L’architettura abbraccia la considerazione di tutto l’ambiente fisico che circonda la vita umana; non possiamo sottrarci ad essa, finché facciamo parte della civiltà, perché l’architettura è l’insieme delle modifiche e alterazioni introdotte sulla superficie terrestre in vista delle necessità umane, eccettuando solo il puro deserto. Né possiamo confidare i nostri interessi nell’architettura a un piccolo gruppo di uomini istruiti, incaricarli di cercare, di scoprire, di foggiare l’ambiente dove poi dovremo star noi, e meravigliarci di come funziona, apprendendolo come una cosa bell’e fatta; questo spetta invece a noi stessi, a ciascuno di noi, che deve sorvegliare e costruire il giusto ordinamento del paesaggio terrestre, ciascuno con il suo spirito e le sue mani, nella porzione che gli spetta.

Ora, se pensiamo che, tutto sommato, Morris era un tappezziere, e che disse tutto questo non più tardi che nel 1881 (quando con ogni probabilità non usava nemmeno la luce elettrica), ritengo che queste affermazioni valgano come assoluti sinonimi di quelle di Hollein, che dunque non sono così estemporanee e legate a un periodo storico destinato a dissolversi nel nulla.
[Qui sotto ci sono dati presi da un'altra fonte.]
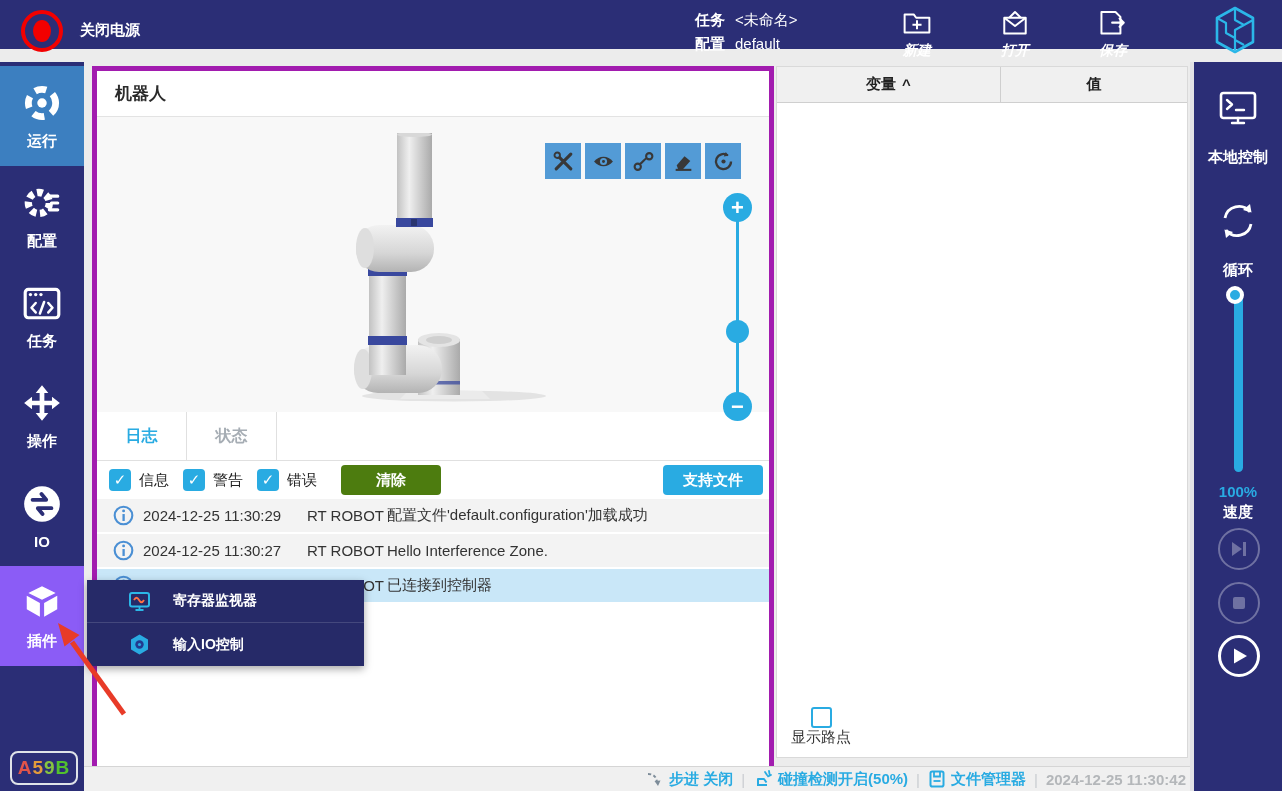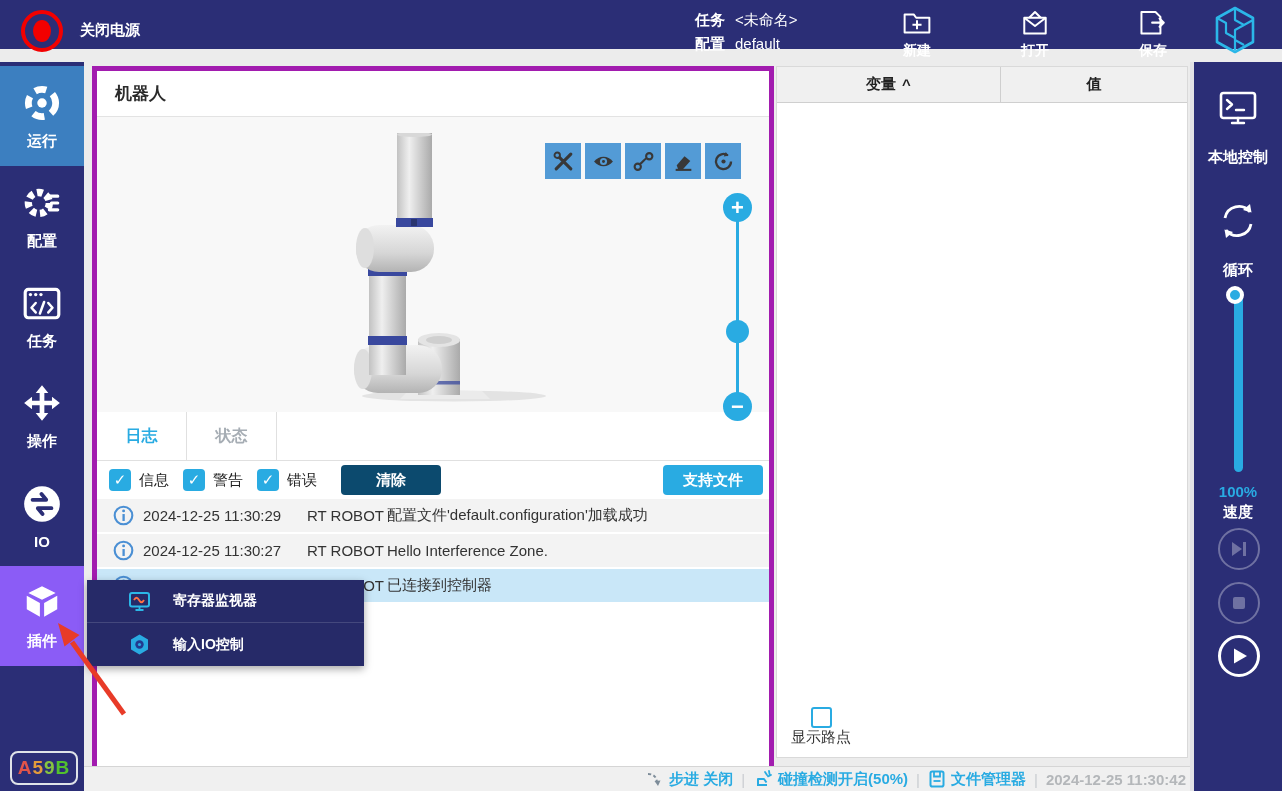--- a/index.html
+++ b/index.html
@@ -6,21 +6,21 @@
   body { font-family:"Liberation Sans", sans-serif; }
   .app { position:relative; width:1282px; height:791px; background:#ececec; overflow:hidden; }
 
   
   .header { position:absolute; left:0; top:0; width:1282px; height:49px; background:#2b2e76; color:#fff; z-index:5; }
   .power-btn { position:absolute; left:20px; top:9px; width:44px; height:44px; border-radius:50%; cursor:pointer; }
   .power-label { position:absolute; left:80px; top:21px; font-size:15px; font-weight:bold; }
   .task-block { position:absolute; left:695px; top:8px; font-size:15px; line-height:24px; }
   .task-row { display:flex; gap:10px; }
   .task-row .lbl { font-weight:bold; }
-  .hdr-actions { position:absolute; left:880px; top:2px; display:flex; gap:44px; }
+  .hdr-actions { position:absolute; left:880px; top:2px; display:flex; gap:24px;font-style:italic; }
   .hdr-btn { width:74px; height:58px; display:flex; flex-direction:column; align-items:center; justify-content:flex-start; padding-top:5px; cursor:pointer; }
   .hdr-btn svg { width:34px; height:34px; }
   .hdr-btn .cap { font-size:14px; font-weight:bold; margin-top:2px; }
   .logo { position:absolute; right:18px; top:2px; width:58px; height:58px; }
 
   
   .lsb { position:absolute; left:0; top:62px; width:84px; height:729px; background:#2b2e76; z-index:4; }
   .side-item { width:84px; height:100px; display:flex; flex-direction:column; align-items:center; justify-content:center; gap:8px; color:#fff; cursor:pointer; }
   .side-item.active { background:#3c7fc0; }
   .side-item.plugin-hl { background:#8b5cf6; }
@@ -46,21 +46,21 @@
   .robot-svg { position:absolute; left:239px; top:16px; }
 
   
   .tabs { display:flex; height:49px; border-bottom:1px solid #e0e0e0; }
   .tab { width:90px; display:flex; align-items:center; justify-content:center; font-size:16px; font-weight:bold; border-right:1px solid #e0e0e0; cursor:pointer; }
   .tab.on { color:#29abe2; }
   .tab.off { color:#a6adb4; }
   .filters { display:flex; align-items:center; height:38px; padding:0 6px 0 12px; gap:8px; }
   .cb { width:22px; height:22px; border-radius:4px; background:#29abe2; color:#fff; font-size:15px; display:flex; align-items:center; justify-content:center; cursor:pointer; }
   .cb-lbl { font-size:15px; color:#222; margin-right:6px; }
-  .btn-clear { width:100px; height:30px; background:#0c4a6e; border:none; color:#fff; font-size:15px; font-weight:bold; border-radius:4px; margin-left:10px; cursor:pointer; font-family:inherit; }
+  .btn-clear { width:100px; height:30px; background:#4d7c0f; border:none; color:#fff; font-size:15px; font-weight:bold; border-radius:4px; margin-left:10px; cursor:pointer; font-family:inherit; }
   .btn-support { width:100px; height:30px; background:#29abe2; border:none; color:#fff; font-size:15px; font-weight:bold; border-radius:4px; margin-left:auto; cursor:pointer; font-family:inherit; }
   .log-row { display:flex; align-items:center; height:35px; background:#f3f3f3; border-bottom:2px solid #fff; font-size:15px; color:#333; }
   .log-row.hl { background:#c9e7f8; }
   .log-row .ic { width:22px; margin:0 0 0 16px; display:flex; }
   .log-row .t { width:172px; padding-left:8px; }
   .log-row .s { width:80px; }
   .log-row .m { flex:1; }
 
   
   .vars { position:absolute; left:776px; top:66px; width:412px; height:692px; background:#fff; border:1px solid #d9d9d9; }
Veniamo dunque a Hollein. Sono certamente d’accordo sul fatto che l’architettura non è soltanto un mezzo di comunicazione (e, infatti, quel soltanto è una tua chiosa), ma sta di fatto che è anche questo, come lo sono tutte le manifestazioni sensibili del pensiero degli uomini. Possiamo girarci intorno quanto vogliamo, ma è così, e lo è dalla notte dei tempi. È solo che l’abbiamo capito tardi, e quando è successo non eravamo pronti a fronteggiare la novità e ci siamo lasciati prendere dal panico postmoderno (se vogliamo dire così).
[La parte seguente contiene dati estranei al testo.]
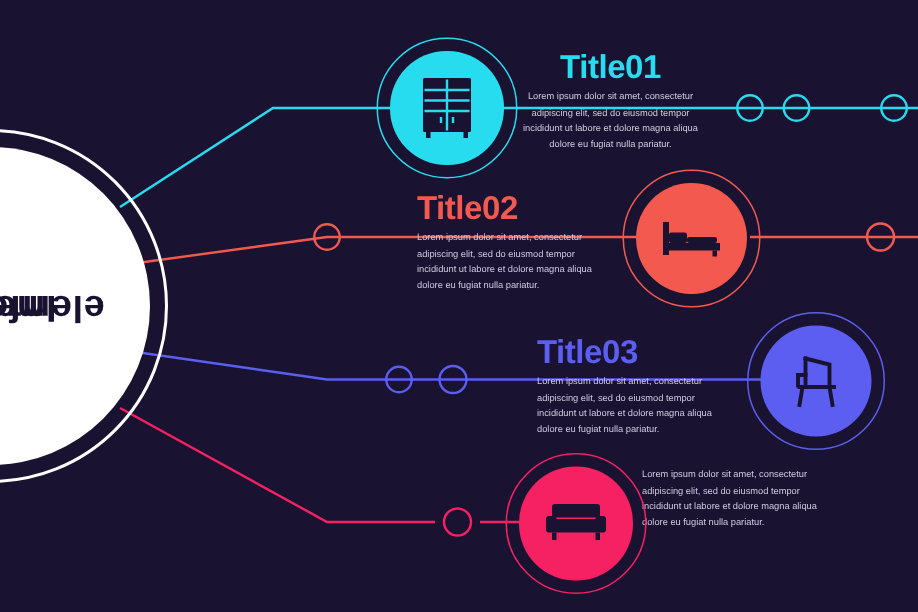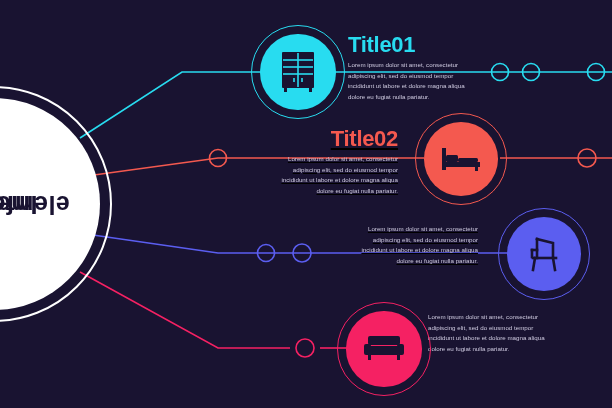--- a/index.html
+++ b/index.html
@@ -84,21 +84,21 @@
     margin:0 0 4px 0;
     line-height:1;
   }
   .block .body{
     font-size:6.2px;
     line-height:1.72;
     color:#cfcbe0;
     margin:0;
   }
   .block.right{text-align:left;}
-  .block.left{text-align:right;text-decoration:underline;}
+  .block.left{text-align:left;}
 </style>
 </head>
 <body>
 
 <div id="stage">
 
   <svg id="lines" viewBox="0 0 612 408">
 
     <g stroke="#28dcf0" stroke-width="1.6" fill="none">
       <path d="M 80 138 L 182 72 L 262 72"></path>
@@ -153,21 +153,21 @@
           <line x1="13" y1="27" x2="13" y2="31"></line>
           <line x1="21" y1="27" x2="21" y2="31"></line>
         </g>
         <g fill="#191331">
           <rect x="3" y="37" width="3" height="4"></rect>
           <rect x="28" y="37" width="3" height="4"></rect>
         </g>
       </svg>
     </div>
   </div>
-  <div class="block right" style="left:348px;top:34px;width:118px;">
+  <div class="block right" style="left:348px;top:34px;width:118px;text-align:center;">
     <p class="ttl" style="color:#28dcf0;">Title01</p>
     <p class="body">Lorem ipsum dolor sit amet, consectetur adipiscing elit, sed do eiusmod tempor incididunt ut labore et dolore magna aliqua dolore eu fugiat nulla pariatur.</p>
   </div>
 
   <div class="node" style="left:415px;top:113px;width:92px;height:92px;color:#f4594f;">
     <div class="outer"></div>
     <div class="disc"></div>
     <div class="glyph">
       <svg width="38" height="26" viewBox="0 0 38 26">
         <g fill="#191331">
@@ -196,20 +196,21 @@
           <path d="M4 22 L27 22"></path>
           <path d="M3 14 L8 14"></path>
           <path d="M3 14 L3 21"></path>
           <path d="M6 22 L4 34"></path>
           <path d="M24 22 L26 34"></path>
         </g>
       </svg>
     </div>
   </div>
   <div class="block left" style="left:358px;top:224px;width:120px;">
+    <p class="ttl" style="color:#5b5ef0;">Title03</p>
     <p class="body">Lorem ipsum dolor sit amet, consectetur adipiscing elit, sed do eiusmod tempor incididunt ut labore et dolore magna aliqua dolore eu fugiat nulla pariatur.</p>
   </div>
 
   <div class="node" style="left:337px;top:302px;width:94px;height:94px;color:#f52163;">
     <div class="outer"></div>
     <div class="disc"></div>
     <div class="glyph">
       <svg width="40" height="28" viewBox="0 0 40 28">
         <g fill="#191331">
           <rect x="4" y="1" width="32" height="9" rx="2"></rect>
Quanto al postmoderno in quanto tale eviterei di parlare, perché si tratta di un concetto che può essere letto e travisato in talmente tanti modi che non avrei la capacità di dominare un confronto sensato intorno ad esso in questa sede (e forse neanche in altre).

Quel che posso dire, però, è che ritengo quell’articolo assolutamente superficiale (e tra l’altro pessimamente tradotto). Due sono le possibilità: o Edward Docx non si è reso conto di fare del più becero postmodernismo, riducendo il postmoderno alla superficialissima definizione di superficializzazione delle questioni, oppure ha voluto giocare a tutti noi un tiro di assoluta arguzia con un gioco di specchi in cui si è inscritto in prima persona. Ma sono alquanto pessimista.

Resto quindi della mia idea sulla necessità che l’architettura non venga affatto definita nitidamente, e che invece continui a ibridarsi e a confondersi con la totalità delle nostre vite.

DTF: Rossella, forse ce la facciamo a chiudere la querelle.

Si, meglio lasciar perdere l’articolo (che era solo un reminder della mostra).

Se mi chiami in causa Morris e la tappezzeria a me viene in mente Semper, altra bella gatta da pelare, quindi forse è meglio constatare serenamente che, evidentemente, le nostre bussole segnano un nord leggermente diverso – niente di male, ovviamente, ma più ci si avvicina al polo e più ci si rende conto che quel piccolo dislocamento, per quanto piccolo, è inevitabile.

La chiosa [soltanto] l’avrei potuta sostituire con [soprattutto], enfatizzando un po’ di meno un problema che sento molto presente nell’architettura d’oggi, ma il discorso – credo – sarebbe rimasto più o meno lo stesso: il problema non è la capacità dell’architettura di comunicare – che le è intrinseca, come del resto in qualsiasi prodotto artificiale – ma l’importanza che si dà all’espressione di tale capacità mentre si fa architettura, dato che dagli anni settanta sappiamo che il linguaggio è viziato, che significato e significante non corrispondono mai, e che la comunicazione è soggettiva (per intenderci: se io penso che un certo progetto dica una cosa, per te ne dirà sicuramente un’altra, etc., perché siamo tutti diversi). La comunicazione, dunque, meglio accettarla come effetto secondario del fare architettura, piuttosto che assumerla come criterio fondativo, dato che non la si può controllare. Io direi allora, piuttosto, che tutto è comunicazione, ma che non tutto è architettura.

Resto quindi della mia idea sulla necessità che l’architettura venga definita il più nitidamente possibile, per poi ibridarla e confonderla – consapevolmente e non a casaccio – con la totalità delle nostre vite.

RF: Pari e patta allora! E onore delle armi.